GLI STILI COMUNICATIVI

Il terzo fattore da gestire con cautela quando si progetta una campagna pubblicitaria è quello relativo ai diversi stili comunicativi dei pubblici destinatari del messaggio.
In alcuni Paesi la pubblicità ha lo scopo di informare sul prodotto o servizio pubblicizzato ed è pertanto ricco di contenuti tecnici; in altri, invece, prevale uno stile onirico e creativo che mira a mettere in risalto i benefici ottenibili dall’utilizzo di un determinato bene, i suoi valori intangibili e sullo status a cui viene elevato chi lo possiede.

Nelle pubblicità giapponesi, ad esempio, si fa un grande ricorso all’umorismo, mettendo in ridicolo gli aspetti più peculiari della cultura nipponica come la vita in ufficio o la difficoltà con la lingua inglese. Le allusioni sessuali, invece, (di cui sono ricche le pubblicità occidentali) vengono usate pochissimo e quando lo si fa spesso il protagonista dello spot è uno straniero.
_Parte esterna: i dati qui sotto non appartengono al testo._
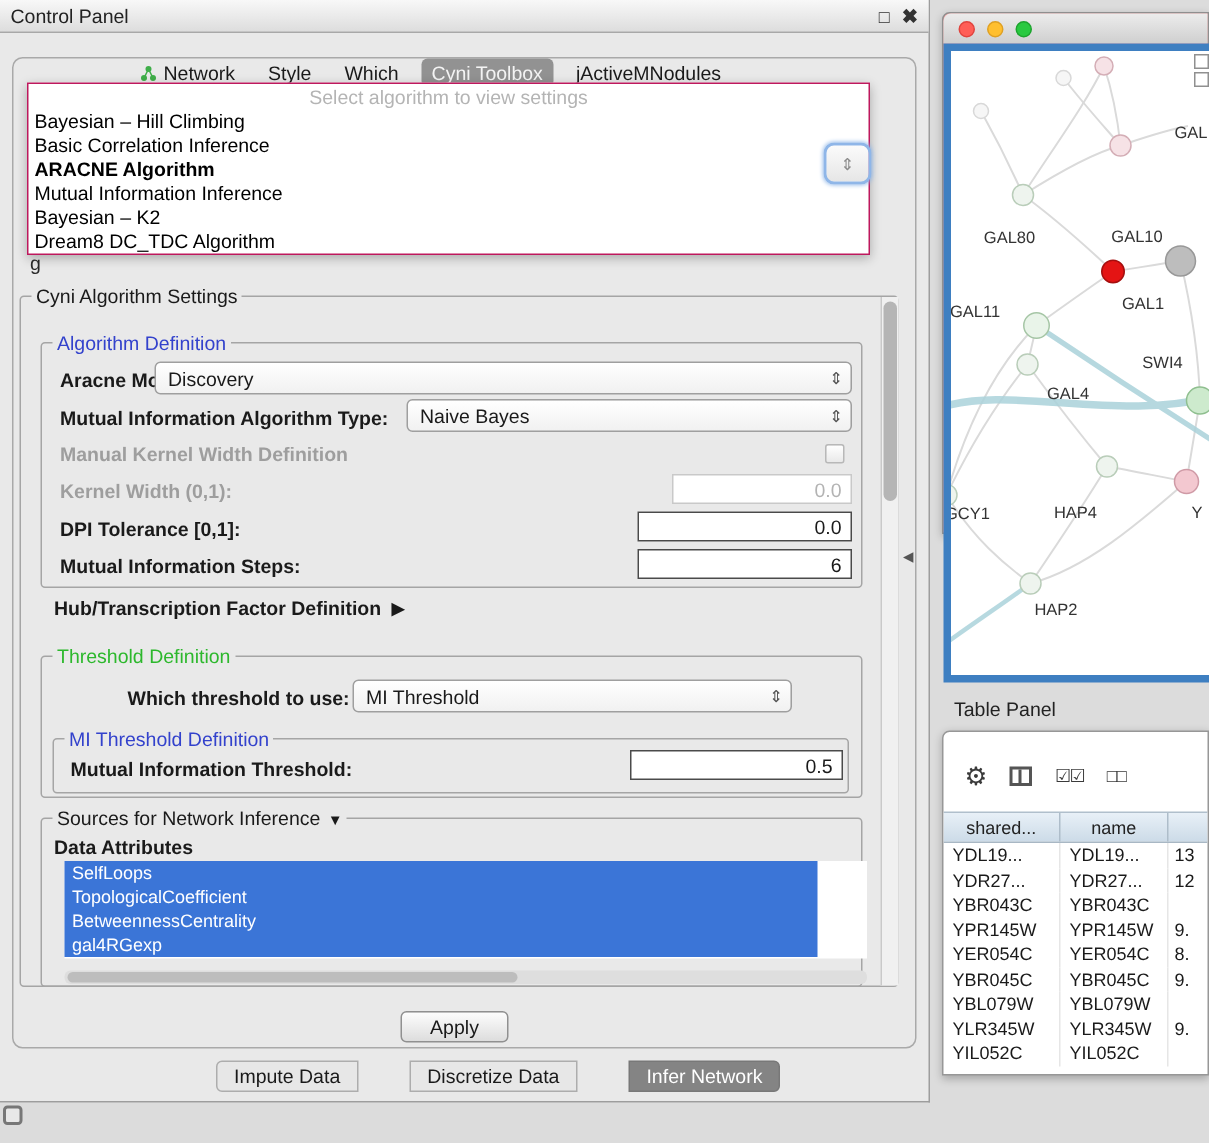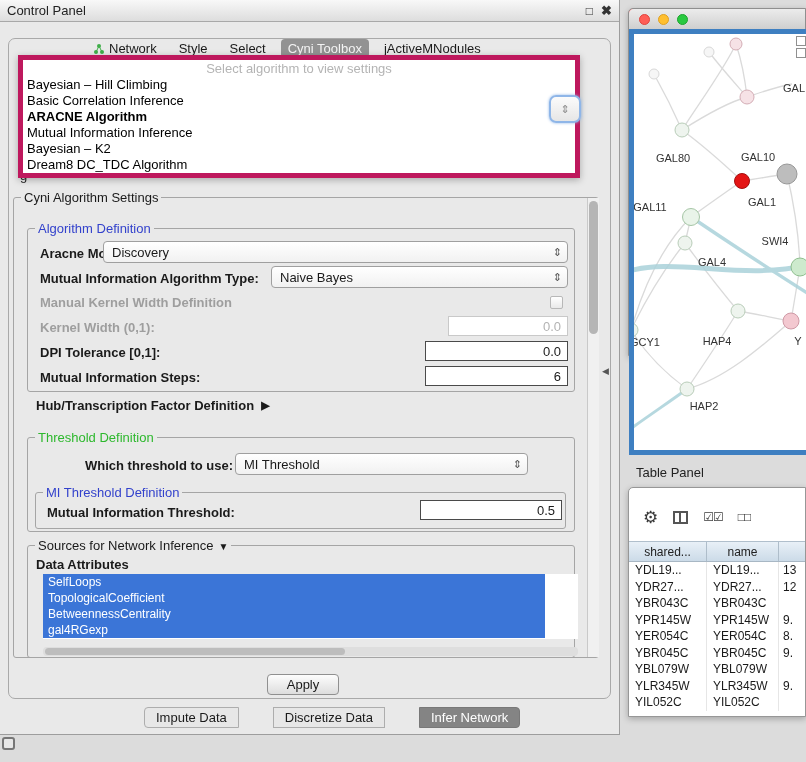--- a/index.html
+++ b/index.html
@@ -170,7 +170,7 @@
         <span>Style</span>
       </div>
       <div class="cp-tab">
-        <span>Select</span>
+        <span>Which</span>
       </div>
       <div class="cp-tab active">
         <span>Cyni Toolbox</span>

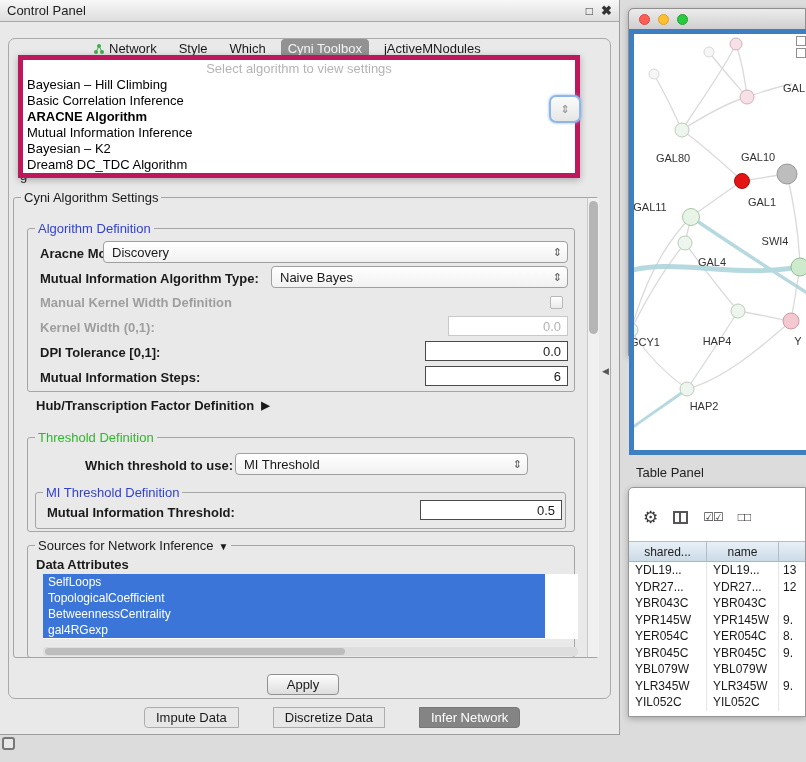--- a/index.html
+++ b/index.html
@@ -30,7 +30,7 @@
 
   
   .popup { position:absolute; left:18px; top:55px; width:562px; z-index:30;
-        background:#ffffff; border:5px solid #be185d; box-shadow:0 2px 7px rgba(0,0,0,.28); }
+        background:#ffffff; border:1px solid #be185d; box-shadow:0 2px 7px rgba(0,0,0,.28); }
   .popup .ph { height:17px; line-height:17px; text-align:center; color:#b4b4b4; font-size:13px; }
   .popup .opt { height:16px; line-height:16px; padding-left:4px; font-size:13px; color:#000; }
   .popup .opt.bold { font-weight:bold; }

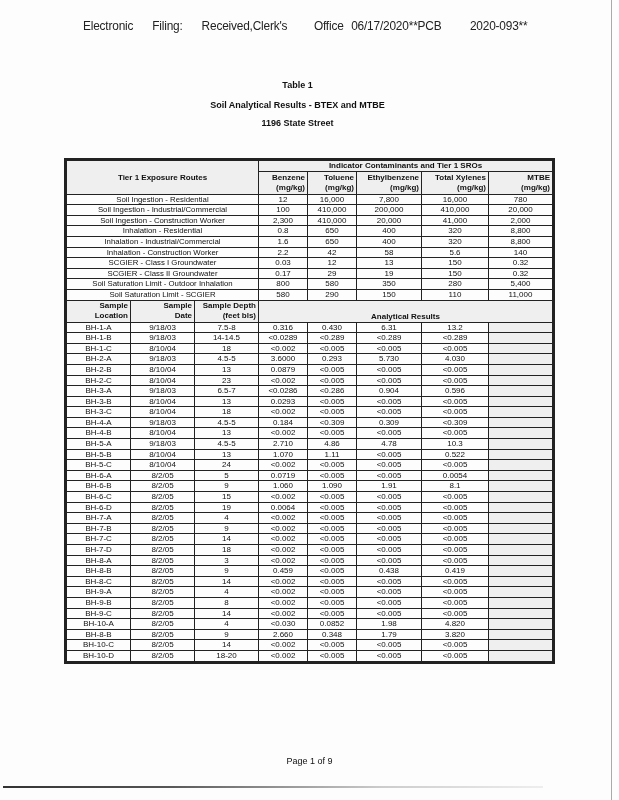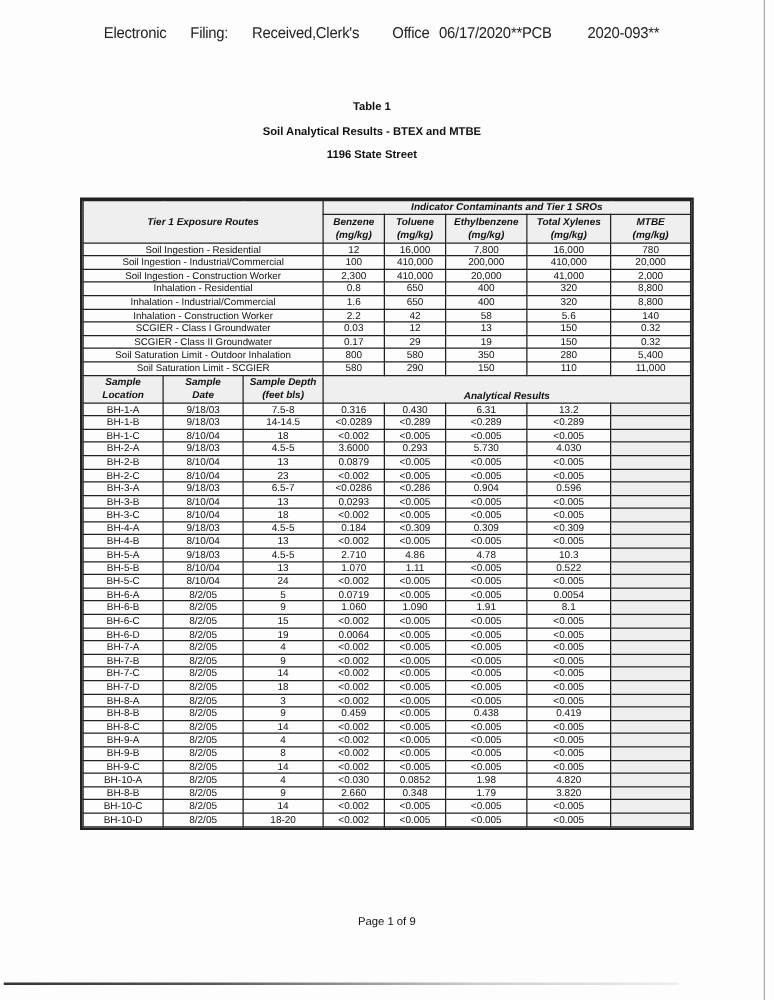--- a/index.html
+++ b/index.html
@@ -35,7 +35,7 @@
     border: 1px solid #222; padding: 0 2px; height: 9.6px; line-height: 9.6px;
     text-align: center; white-space: nowrap; overflow: hidden;
   }
-  table.sro th { font-weight: bold; background: #efefef; font-style: italic; }
+  table.sro th { font-weight: bold; background: #efefef; }
   .outer { outline: 2px solid #222; }
   td.route { text-align: right; font-size: 7.8px; }
   td.b { font-weight: normal; }

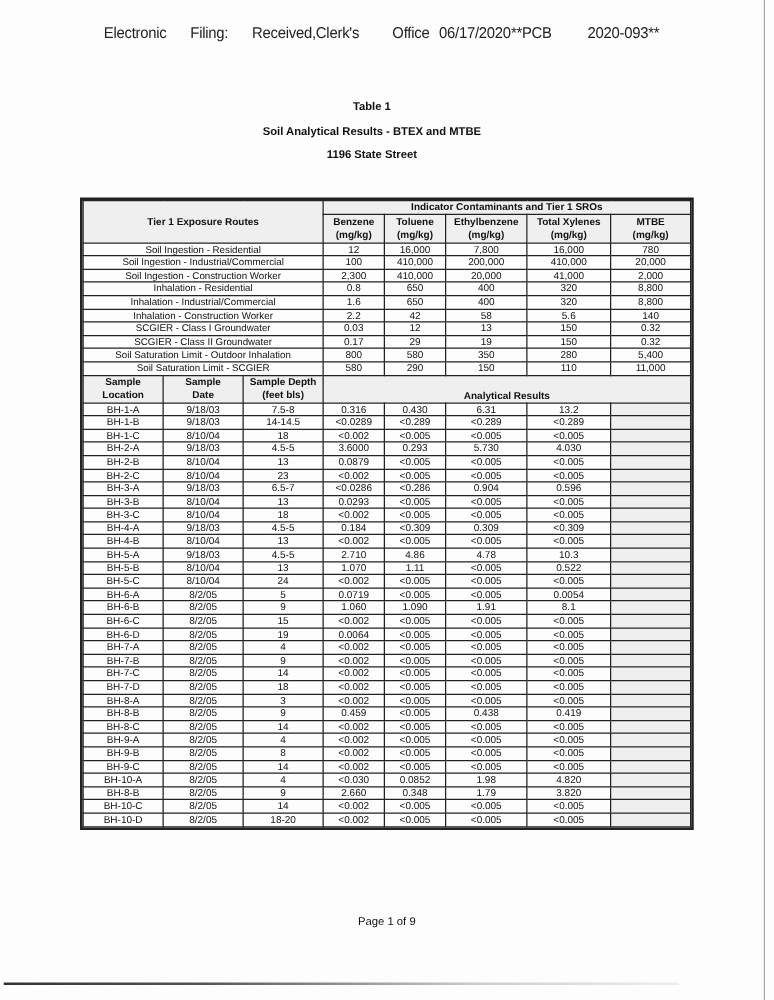--- a/index.html
+++ b/index.html
@@ -41,7 +41,7 @@
   td.b { font-weight: normal; }
   td.shade { background: #efefef; }
   th.hdr-big { height: 22px !important; }
-  th .ln { display: block; line-height: 10px; }
+  th .ln { display: block; line-height: 10px; text-align: right; }
   tr.sample-head th { height: 21px !important; }
 </style>
 </head>

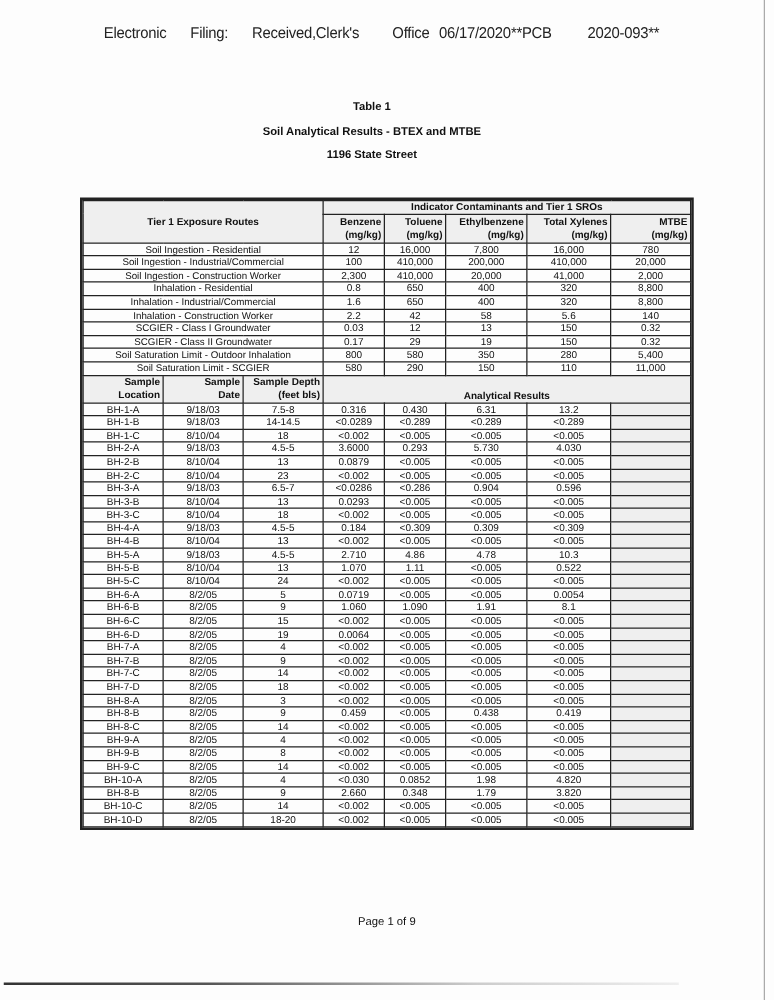--- a/index.html
+++ b/index.html
@@ -25,7 +25,7 @@
   .t1 { top: 80px; font-size: 9px; }
   .t2 { top: 100px; font-size: 9px; }
   .t3 { top: 118px; font-size: 9px; line-height: 10px; }
-  .footer { position: absolute; top: 732px; left: 0; width: 619px; text-align: center; font-size: 9px; }
+  .footer { position: absolute; top: 756px; left: 0; width: 619px; text-align: center; font-size: 9px; }
 
   table.sro {
     position: absolute; left: 66px; top: 160px; border-collapse: collapse;

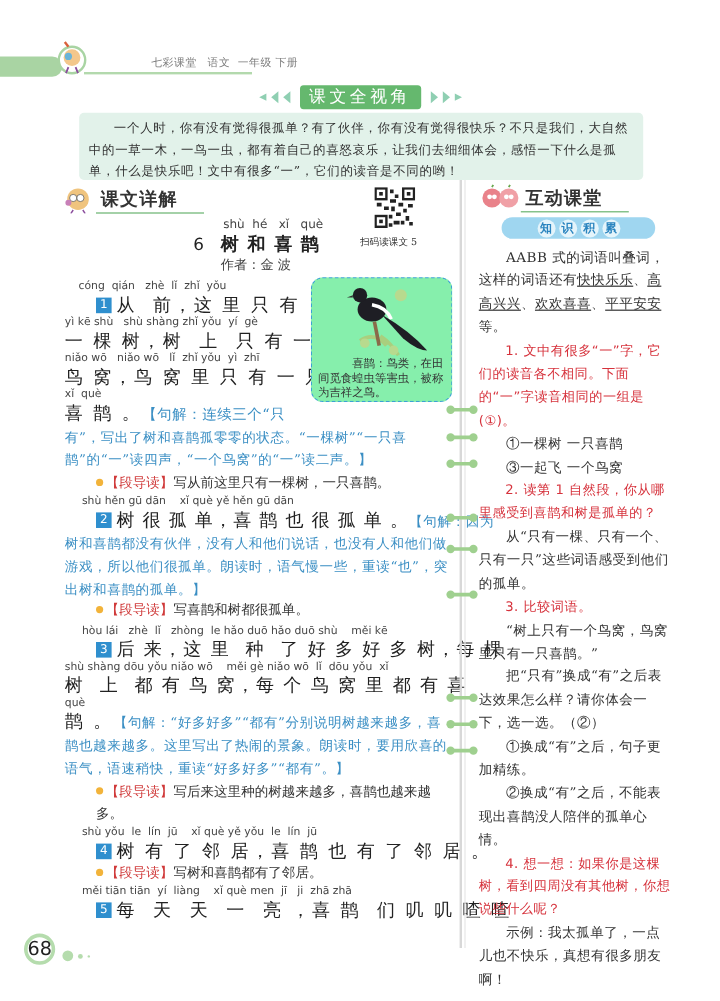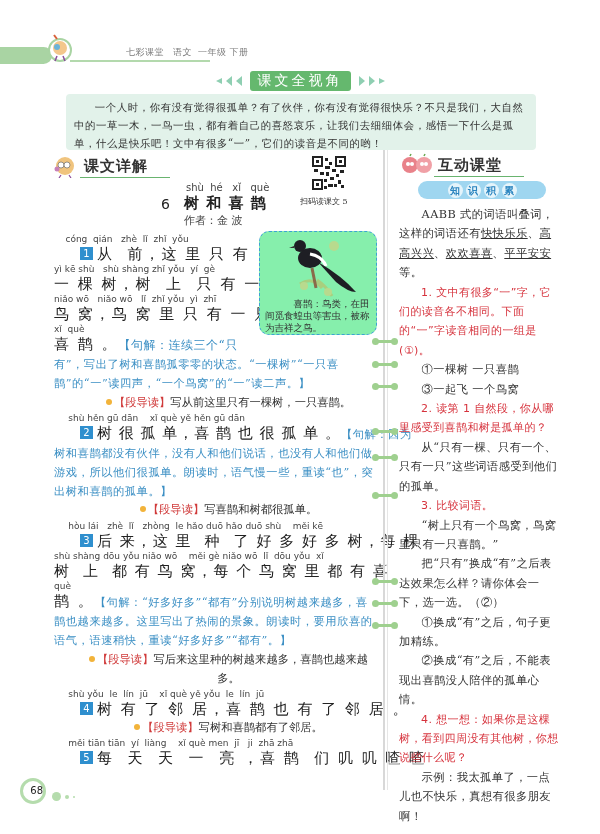--- a/index.html
+++ b/index.html
@@ -35,7 +35,7 @@
   .lesson-num { position: absolute; left: 161px; top: 196px; font-size: 14px; font-family: "DejaVu Sans", sans-serif; }
   .pnum { display: inline-block; background: #2f8fce; color: #fff; font-family: "DejaVu Sans", sans-serif; font-size: 10px; width: 13px; height: 13px; line-height: 13px; text-align: center; margin-right: 4px; vertical-align: 2px; letter-spacing: 0; }
   .note { color: #3b8fc4; font-size: 11.3px; line-height: 19px; letter-spacing: 0.5px; }
-  .guide { font-size: 11.3px; line-height: 19px; color: #333; text-align: center; }
+  .guide { font-size: 11.3px; line-height: 19px; color: #333; }
   .guide .lbl { color: #d03a3a; }
   .dot { display: inline-block; width: 6px; height: 6px; border-radius: 50%; background: #f2b33a; margin-right: 2px; vertical-align: 1px; }
 

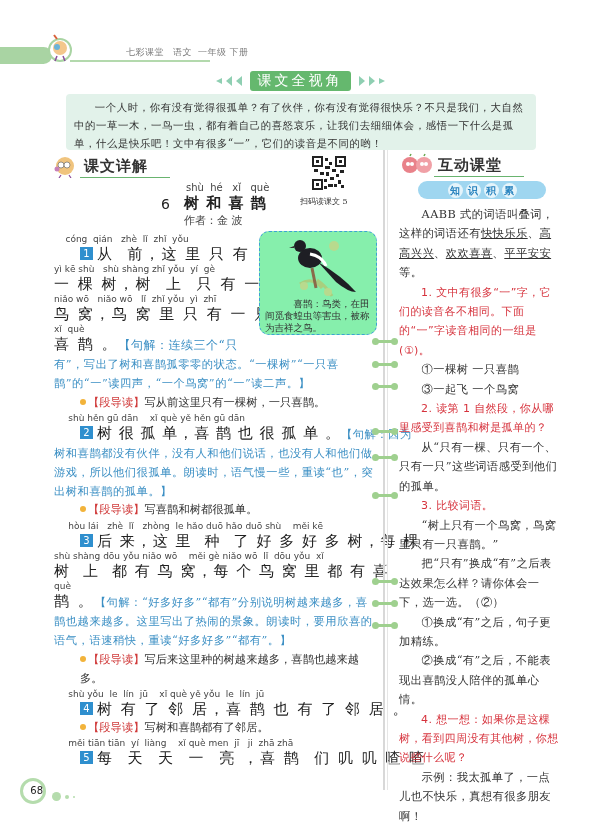--- a/index.html
+++ b/index.html
@@ -65,7 +65,7 @@
   .opt { padding-left: 2em; }
 
   
-  .pg { position: absolute; left: 20px; top: 778px; width: 26px; height: 26px; border-radius: 50%; border: 3px solid #b5dcad; background: #fff; font-family: "DejaVu Sans", sans-serif; font-size: 10px; text-align: right; line-height: 20px; color: #222; }
+  .pg { position: absolute; left: 20px; top: 778px; width: 26px; height: 26px; border-radius: 50%; border: 3px solid #b5dcad; background: #fff; font-family: "DejaVu Sans", sans-serif; font-size: 16px; text-align: left; line-height: 20px; color: #222; }
   .pgdot { position: absolute; border-radius: 50%; background: #b5dcad; }
 </style>
 </head>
Le variabili culturali incidono in maniera importante su tutte le fasi di progettazione di una campagna pubblicitaria, ma l’influenza maggiore la esercitano sicuramente sull’aspetto creativo.

Il contesto culturale al quale appartiene il destinatario del messaggio è, infatti, caratterizzato da:

- differenze linguistiche: in pubblicità si usa molto il linguaggio colloquiale, a volte addirittura dialettale, perché questo tipo di linguaggio esprime in maniera più efficace e diretta sentimenti, sensazioni, emozioni e valori. Tuttavia le espressioni idiomatiche che caratterizzano questo tipo di linguaggio sono difficilmente traducibili ed il loro significato è poco comprensibile da chi non appartiene alla stessa cultura. L’India, ad esempio, riconosce come lingue ufficiali l’hindi e l’inglese, anche se la Costituzione elenca altre 22 lingue che possono essere utilizzate ufficialmente. La realtà è che oggi in India esistono ben 13 alfabeti diversi, 30 lingue e 2000 dialetti;

- elementi visivi: basti pensare alla rappresentazione della nudità o della sessualità: abbastanza comune in occidente (anche quando il prodotto pubblicizzato è un semplice yogurt) e assolutamente vietata nei paesi arabi;

- ruoli rappresentati: la scelta dei personaggi, l’età, il sesso, l’apparenza, l’abbigliamento, il comportamento ed il contesto in cui sono inseriti devono essere valutati attentamente, magari studiando un campione di pubblicità locali o evitando completamente la raffigurazione delle persone (come negli spot per le automobili);

- colori e simboli: i primi sono associati alle emozioni “sono nero” o “vedo rosso” per la rabbia, “sono verde” per l’invidia, etc. o al lutto (nei paesi occidentali il colore del lutto è il nero, in quelli orientali il bianco), il verde è molto comune nei paesi arabi dove viene associato a concetti positivi, mentre il rosso ed il nero hanno una connotazione negativa nei paesi africani; i secondi, invece, assumono i significati più disparati a seconda delle differenti culture (ad esempio i capelli lunghi, i blue jeans, gli orecchini per gli uomini, gli animali);

La progettazione di campagne di comunicazione internazionale, dunque, è un elemento strategico, ma anche un punto critico importante all’interno di una strategia di internazionalizzazione aziendale: è bene quindi avvalersi di professionisti esperti e consulenti locali che fungano da primi tester della campagna e del suo significato percepito. L’improvvisazione in quest’ambito non paga ed anzi ha già portato in molti a casi a grosse perdite difficilmente recuperabili.